When the Swiss rolling stock manufacturing industry was restructured in 1980–1981, SWS changed its rolling stock specialisation to component manufacturing, as well as alterations and revisions. In lift manufacture, the company focused on standard doors and standard cabins. In 1983, Schindler Group announced that SWS would be closed. At the end of August 1985, the closure took place, amidst vehement protests by employees and the public.

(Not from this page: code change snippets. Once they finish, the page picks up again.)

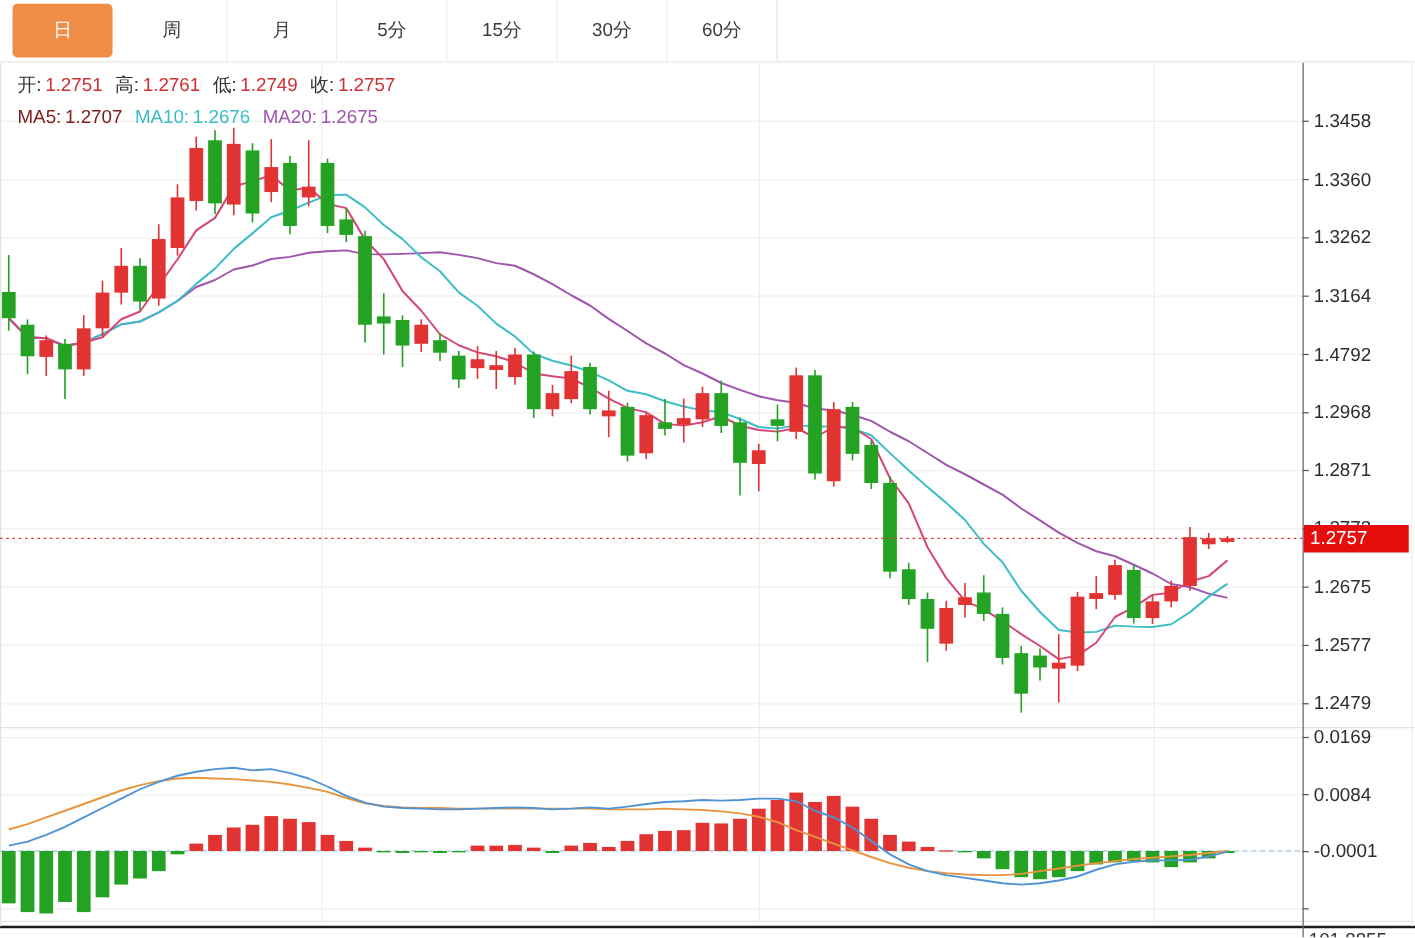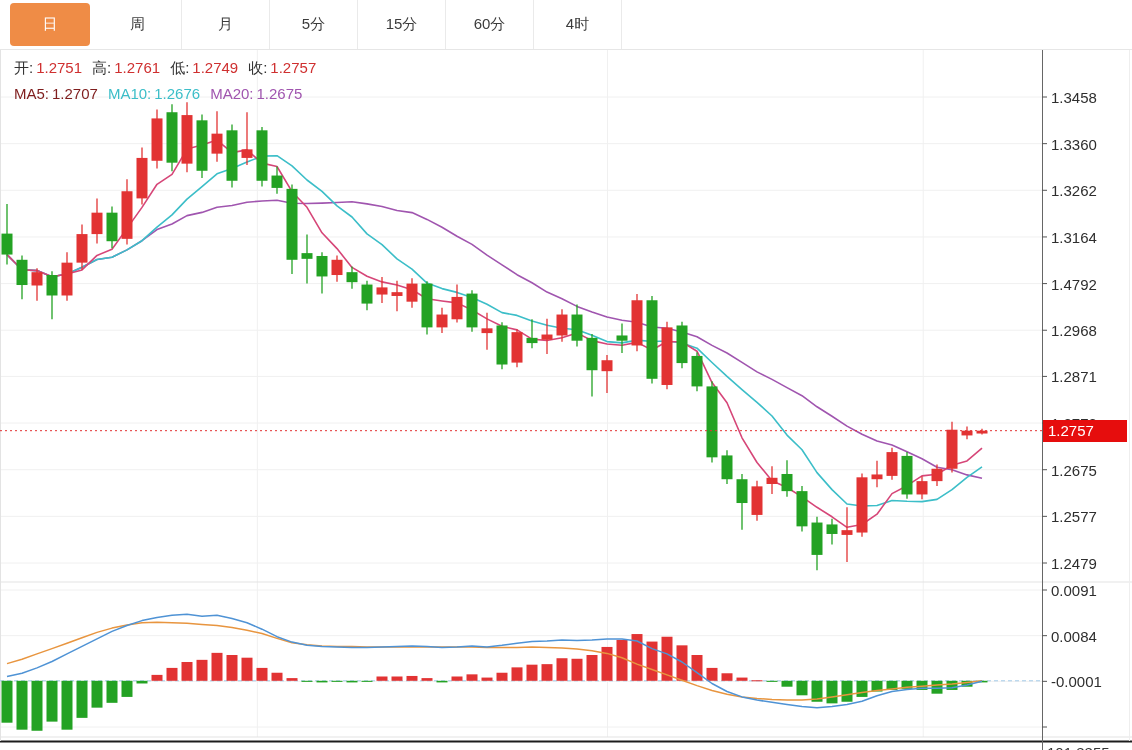--- a/index.html
+++ b/index.html
@@ -283,22 +283,22 @@
       <line x1="1042" y1="681.3333333333334" x2="1047" y2="681.3333333333334" stroke="#555" stroke-width="1"></line>
       <line x1="1042" y1="727" x2="1047" y2="727" stroke="#555" stroke-width="1"></line>
     </svg>
 
   <div class="tabbar">
     <div class="tab selected">日</div>
     <div class="tab">周</div>
     <div class="tab">月</div>
     <div class="tab">5分</div>
     <div class="tab">15分</div>
+    <div class="tab">30分</div>
     <div class="tab">60分</div>
-    <div class="tab">4时</div>
     <div class="tab-filler"></div>
   </div>
 
   <div class="legend-row" id="legend-ohlc">
     <span><span class="lbl">开:</span><span class="val">1.2751</span></span>
     <span><span class="lbl">高:</span><span class="val">1.2761</span></span>
     <span><span class="lbl">低:</span><span class="val">1.2749</span></span>
     <span><span class="lbl">收:</span><span class="val">1.2757</span></span>
   </div>
 
@@ -316,21 +316,21 @@
       <div class="ylabel" style="top: 236.943px;">1.3164</div>
       <div class="ylabel" style="top: 283.59px;">1.4792</div>
       <div class="ylabel" style="top: 330.238px;">1.2968</div>
       <div class="ylabel" style="top: 376.41px;">1.2871</div>
       <div class="ylabel" style="top: 423.057px;">1.2773</div>
       <div class="ylabel" style="top: 469.705px;">1.2675</div>
       <div class="ylabel" style="top: 516.352px; text-align: center;">1.2577</div>
       <div class="ylabel" style="top: 563px;">1.2479</div>
     </div>
   <div id="macd-axis">
-      <div class="ylabel" style="top: 590px;">0.0091</div>
+      <div class="ylabel" style="top: 590px;">0.0169</div>
       <div class="ylabel" style="top: 635.667px;">0.0084</div>
       <div class="ylabel" style="top: 681.333px;">-0.0001</div>
       <div class="ylabel" style="top: 727px; margin-top: 33px;">-0.0086</div>
     </div>
 
   <div class="price-badge" style="top: 419.673px; background: rgb(230, 13, 13);">1.2757</div>
 
   <div class="partial-label">101.8855</div>
 
 </div>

On the former premises of SWS, which were demolished very soon afterwards, a large new building was constructed, to house a new printing works for the Neue Zürcher Zeitung (NZZ). Other new buildings constructed on the site were, for the most part, taken up by small businesses.

Schindler continues to manufacture lifts today, and is the core product of that company, along with escalators and moving walkways. The railway division was divested in 1997 and became part of ADtranz; Schindler's Altenrhein plant (formerly Flug- und Fahrzeugwerke Altenrhein) was not included in the transaction and instead was sold to Stadler Rail.